Two weird side-effects of this latest experiment…
First, I never used to take lots of photos — and yes they did almost revoke my cross-dresser’s license because of it. But lately I’ve become a selfie monster on Facebook. I blame two good friends of mine…
(To anyone who follows my feed it’s pretty apparent — aside from the various trans-related stuff I’m posting — that I’m doing a lot more than “just for the stage” these days. Interesting I’ve had a couple people say that, based on my Facebook posting, I seem to be happier these days.)
Partly it’s just now there more opportunities, now that I’ve been living as a woman on the weekends. Partly, I’ve just gotten more practiced so that the photos are turning out better — I can photograph well with the right lighting and right angles, but candid photos have never been my friend.
Partly it is a bit of “what do I really look like in the world vs. in my mind’s eye?” Partly it’s a bit of curiosity of seeing what people see in me via the photos.

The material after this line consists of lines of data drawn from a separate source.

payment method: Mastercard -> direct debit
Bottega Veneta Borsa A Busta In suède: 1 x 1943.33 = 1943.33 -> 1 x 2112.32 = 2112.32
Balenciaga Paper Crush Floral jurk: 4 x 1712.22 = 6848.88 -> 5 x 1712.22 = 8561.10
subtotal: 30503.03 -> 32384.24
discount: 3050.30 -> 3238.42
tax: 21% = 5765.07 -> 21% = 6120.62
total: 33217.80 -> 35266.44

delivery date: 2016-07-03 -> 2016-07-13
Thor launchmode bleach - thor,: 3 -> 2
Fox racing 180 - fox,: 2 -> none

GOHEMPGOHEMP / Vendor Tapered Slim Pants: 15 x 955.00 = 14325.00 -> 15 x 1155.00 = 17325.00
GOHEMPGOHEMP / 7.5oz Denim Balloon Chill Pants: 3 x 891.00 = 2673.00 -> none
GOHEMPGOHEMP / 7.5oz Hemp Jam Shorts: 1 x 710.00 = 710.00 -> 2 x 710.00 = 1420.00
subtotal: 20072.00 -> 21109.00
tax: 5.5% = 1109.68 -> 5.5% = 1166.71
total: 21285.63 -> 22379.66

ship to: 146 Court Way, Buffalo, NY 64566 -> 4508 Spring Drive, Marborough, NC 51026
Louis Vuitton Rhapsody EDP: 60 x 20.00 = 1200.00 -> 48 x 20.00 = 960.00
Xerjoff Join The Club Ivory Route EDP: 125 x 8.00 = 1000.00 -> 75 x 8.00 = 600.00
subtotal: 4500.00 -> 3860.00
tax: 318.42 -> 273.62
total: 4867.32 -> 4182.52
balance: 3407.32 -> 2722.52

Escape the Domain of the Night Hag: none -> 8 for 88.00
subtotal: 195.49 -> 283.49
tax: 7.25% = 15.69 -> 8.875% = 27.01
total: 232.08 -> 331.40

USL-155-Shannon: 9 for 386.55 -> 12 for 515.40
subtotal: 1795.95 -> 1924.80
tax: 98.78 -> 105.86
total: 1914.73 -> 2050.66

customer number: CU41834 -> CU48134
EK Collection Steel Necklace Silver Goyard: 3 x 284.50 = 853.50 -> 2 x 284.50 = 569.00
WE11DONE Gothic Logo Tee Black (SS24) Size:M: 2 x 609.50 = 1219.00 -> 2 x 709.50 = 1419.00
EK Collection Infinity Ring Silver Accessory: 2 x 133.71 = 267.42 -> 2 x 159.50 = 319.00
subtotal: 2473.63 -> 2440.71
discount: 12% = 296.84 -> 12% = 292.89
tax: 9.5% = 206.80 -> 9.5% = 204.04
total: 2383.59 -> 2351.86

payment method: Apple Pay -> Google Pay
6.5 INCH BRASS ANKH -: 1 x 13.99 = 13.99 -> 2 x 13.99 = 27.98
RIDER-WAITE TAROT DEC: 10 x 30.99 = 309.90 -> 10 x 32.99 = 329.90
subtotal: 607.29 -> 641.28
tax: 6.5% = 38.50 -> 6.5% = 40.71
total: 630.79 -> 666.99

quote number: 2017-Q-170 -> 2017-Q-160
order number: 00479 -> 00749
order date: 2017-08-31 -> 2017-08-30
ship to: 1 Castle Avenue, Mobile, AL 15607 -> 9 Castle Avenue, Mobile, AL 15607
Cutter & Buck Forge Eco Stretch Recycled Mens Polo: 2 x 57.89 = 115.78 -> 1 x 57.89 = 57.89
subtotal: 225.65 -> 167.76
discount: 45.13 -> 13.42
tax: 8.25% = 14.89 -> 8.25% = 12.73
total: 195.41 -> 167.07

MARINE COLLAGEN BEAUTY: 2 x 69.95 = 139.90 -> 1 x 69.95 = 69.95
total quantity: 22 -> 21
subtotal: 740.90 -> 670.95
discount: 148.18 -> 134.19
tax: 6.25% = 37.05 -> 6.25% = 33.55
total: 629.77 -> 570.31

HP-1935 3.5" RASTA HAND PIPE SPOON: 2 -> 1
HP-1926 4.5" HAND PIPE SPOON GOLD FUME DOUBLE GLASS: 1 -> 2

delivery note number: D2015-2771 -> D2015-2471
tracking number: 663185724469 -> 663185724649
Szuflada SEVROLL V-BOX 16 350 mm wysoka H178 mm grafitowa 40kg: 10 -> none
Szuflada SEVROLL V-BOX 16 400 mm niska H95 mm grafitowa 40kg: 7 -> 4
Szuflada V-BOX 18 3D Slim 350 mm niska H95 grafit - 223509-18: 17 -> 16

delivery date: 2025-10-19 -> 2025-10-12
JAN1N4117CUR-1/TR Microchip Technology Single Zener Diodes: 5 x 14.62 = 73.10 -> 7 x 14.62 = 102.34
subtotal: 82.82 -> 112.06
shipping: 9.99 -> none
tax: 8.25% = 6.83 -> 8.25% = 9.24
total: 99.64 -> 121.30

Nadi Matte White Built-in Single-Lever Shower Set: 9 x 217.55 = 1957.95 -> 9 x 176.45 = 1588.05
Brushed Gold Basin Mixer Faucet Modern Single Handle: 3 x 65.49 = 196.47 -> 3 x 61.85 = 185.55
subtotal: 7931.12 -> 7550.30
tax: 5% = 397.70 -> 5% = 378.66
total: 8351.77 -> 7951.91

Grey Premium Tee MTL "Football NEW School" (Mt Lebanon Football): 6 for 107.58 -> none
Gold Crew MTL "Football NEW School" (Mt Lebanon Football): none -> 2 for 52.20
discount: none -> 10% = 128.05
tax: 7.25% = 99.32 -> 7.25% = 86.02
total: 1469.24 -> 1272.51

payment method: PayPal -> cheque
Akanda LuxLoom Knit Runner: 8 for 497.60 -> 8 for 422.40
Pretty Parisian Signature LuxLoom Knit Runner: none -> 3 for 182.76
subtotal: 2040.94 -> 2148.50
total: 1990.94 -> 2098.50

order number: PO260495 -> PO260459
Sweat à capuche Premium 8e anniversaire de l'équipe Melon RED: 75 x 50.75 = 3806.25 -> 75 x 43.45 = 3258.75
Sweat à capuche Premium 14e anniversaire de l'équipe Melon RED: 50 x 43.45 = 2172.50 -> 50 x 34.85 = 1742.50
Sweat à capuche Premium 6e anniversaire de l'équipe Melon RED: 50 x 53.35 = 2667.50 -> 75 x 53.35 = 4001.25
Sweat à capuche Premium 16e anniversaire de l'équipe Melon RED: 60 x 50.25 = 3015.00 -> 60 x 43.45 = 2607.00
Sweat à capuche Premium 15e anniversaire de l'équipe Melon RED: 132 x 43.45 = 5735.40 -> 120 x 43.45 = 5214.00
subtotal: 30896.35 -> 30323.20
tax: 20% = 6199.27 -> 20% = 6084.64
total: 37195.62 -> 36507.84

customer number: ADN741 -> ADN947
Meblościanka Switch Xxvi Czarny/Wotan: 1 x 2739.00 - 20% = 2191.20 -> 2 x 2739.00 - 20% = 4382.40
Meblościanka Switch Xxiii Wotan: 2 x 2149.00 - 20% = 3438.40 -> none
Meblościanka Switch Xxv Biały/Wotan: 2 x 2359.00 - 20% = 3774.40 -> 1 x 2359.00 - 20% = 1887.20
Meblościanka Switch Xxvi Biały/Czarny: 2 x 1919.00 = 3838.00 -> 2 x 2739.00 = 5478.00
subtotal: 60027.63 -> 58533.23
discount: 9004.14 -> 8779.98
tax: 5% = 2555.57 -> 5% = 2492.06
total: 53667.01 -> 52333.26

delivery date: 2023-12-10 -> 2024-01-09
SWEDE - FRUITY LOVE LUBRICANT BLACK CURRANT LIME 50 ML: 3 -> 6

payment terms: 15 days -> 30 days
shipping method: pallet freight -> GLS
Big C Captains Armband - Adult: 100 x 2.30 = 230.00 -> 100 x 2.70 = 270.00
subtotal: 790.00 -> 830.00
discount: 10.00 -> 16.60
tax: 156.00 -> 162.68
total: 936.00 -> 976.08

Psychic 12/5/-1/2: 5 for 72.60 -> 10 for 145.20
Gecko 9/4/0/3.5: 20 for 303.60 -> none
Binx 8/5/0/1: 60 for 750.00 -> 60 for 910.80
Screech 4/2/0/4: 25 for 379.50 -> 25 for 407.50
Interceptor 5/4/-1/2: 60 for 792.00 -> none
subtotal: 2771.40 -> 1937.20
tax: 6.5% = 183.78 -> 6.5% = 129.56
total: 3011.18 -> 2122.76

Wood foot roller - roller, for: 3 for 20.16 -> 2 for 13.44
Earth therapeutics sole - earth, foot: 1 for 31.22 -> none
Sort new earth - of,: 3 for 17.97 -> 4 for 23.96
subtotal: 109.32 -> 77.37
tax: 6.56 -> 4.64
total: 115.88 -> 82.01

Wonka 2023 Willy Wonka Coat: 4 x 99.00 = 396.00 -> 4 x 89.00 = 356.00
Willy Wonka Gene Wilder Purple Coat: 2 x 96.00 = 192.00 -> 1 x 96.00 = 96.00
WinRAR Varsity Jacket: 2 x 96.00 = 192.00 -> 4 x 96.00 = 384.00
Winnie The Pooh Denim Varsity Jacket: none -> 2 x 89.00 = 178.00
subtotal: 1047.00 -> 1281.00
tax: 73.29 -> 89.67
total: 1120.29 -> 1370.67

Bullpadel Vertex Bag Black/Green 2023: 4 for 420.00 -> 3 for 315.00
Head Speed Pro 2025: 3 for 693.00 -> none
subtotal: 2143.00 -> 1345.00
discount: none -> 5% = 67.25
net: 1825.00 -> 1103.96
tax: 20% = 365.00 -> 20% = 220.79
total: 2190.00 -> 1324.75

Partly I’m getting more comfortable in my skin. Yes, I have bags under my eyes that I’m not bothering to Photoshop out (though I’m seriously looking at getting Jevederm to fill in the under-eye hollows). But I’m (mostly) OK with that. Just like how I discovered I was (mostly) OK with the latest round of boudoir photos where I clearly have a belly. Thank you! burlesque for helping with body acceptance. A fellow big-bodied performer said something that really resonated with me:
When I’m performing it may be the first time someone in the audience has seen a someone with a body like mine, nearly naked, loving a body like mine.
Although I still swing between feeling like I’m damn well showing on stage how someone with another kind of unconventional body can be sexy as fuck, and then feeling like I’m only getting bookings because I’m the equivalent of a dancing bear who’s amusing to watch. Because even though burlesque official expresses a lot of body positivity, those of us who aren’t skinny young (white) women with hourglass figures do notice the who gets the preponderance of the bookings and attention. OTOH, I like to think we’re the better performers. We have to be, because we can’t rely on “ooh look at me, I’m pretty.”
Second, I’m feeling like “Lena” isn’t fitting so well any more, and I’m thinking of going back to “Marlena” which is what I used to use before shortening it.
Part of it is simply practical, I’m discovering Lena is hard for people to get/pronounce correctly. I usually have to spell it out for the baristas and half the time they mispronounce it. Whereas they, and others, don’t have problems with “Marlena.”
But there’s also something deeper, even if I can’t quite put my finger on it.
When I changed my name to “Marlena” lo these many years ago, it was in part for the touch of flamboyance to it — it was a nod to both Marlene Dietrich, a woman who looked fabulous when cross-dressed, and to a good female friend named Marla.
Why did I shorten it? To be honest, I don’t remember exactly, though I suspect if I searched the boards long enough there was a post with my reasonings at the time. The one thing I kind of remember is that it was the time I started performing drag and there was a well-known local drag queen named Marlena.
And I suppose part of it was being wanting to be a “respectable tranny.” Not necessarily in the sense of not being a “bad girl” — but also the sort of overdone girly-girl femininity one saw in certain online circles. Damnit Jim, I’m a woman, not a T-gurl.
But now I’m comfortable with embracing that touch of flamboyance. I am a bit of femme. I do really enjoy it when I’ve gotten complements from other women about my outfits, when someone commented that I always look “well put together.” I may not be the prettiest woman, but when I want to I know how to strut and work what I’ve got.
Again, in large part I think it’s hanging out in burlesque circles that’s made me more comfortable with that. Sure with drag I’ve been flamboyant— though my drag as always been “larger-than-life woman on the stage” than “DRAG QUEEN!”— but in a way it always felt like a bit of a mask, a bit of costume. Obviously for burlesque I’ve got a stage persona, and ironically my burlesque costumes are far more blingy than by drag costumes. But it’s more me. In part because I’m in the company of women, who treat me as woman, even with it’s obvious that I’m not female-bodied. Women who are fierce and femme and fabulous, whether they’re on-stage or off. Especially some of the local “legends” — women who were performers back in the day and still are incredibly bad-ass. Interestingly a number of them became professional dominatrixes after retiring from the stage.
Not sure what all this means… it’s another set of late-night musings. But if I change my name in the near future, now you’ll know why.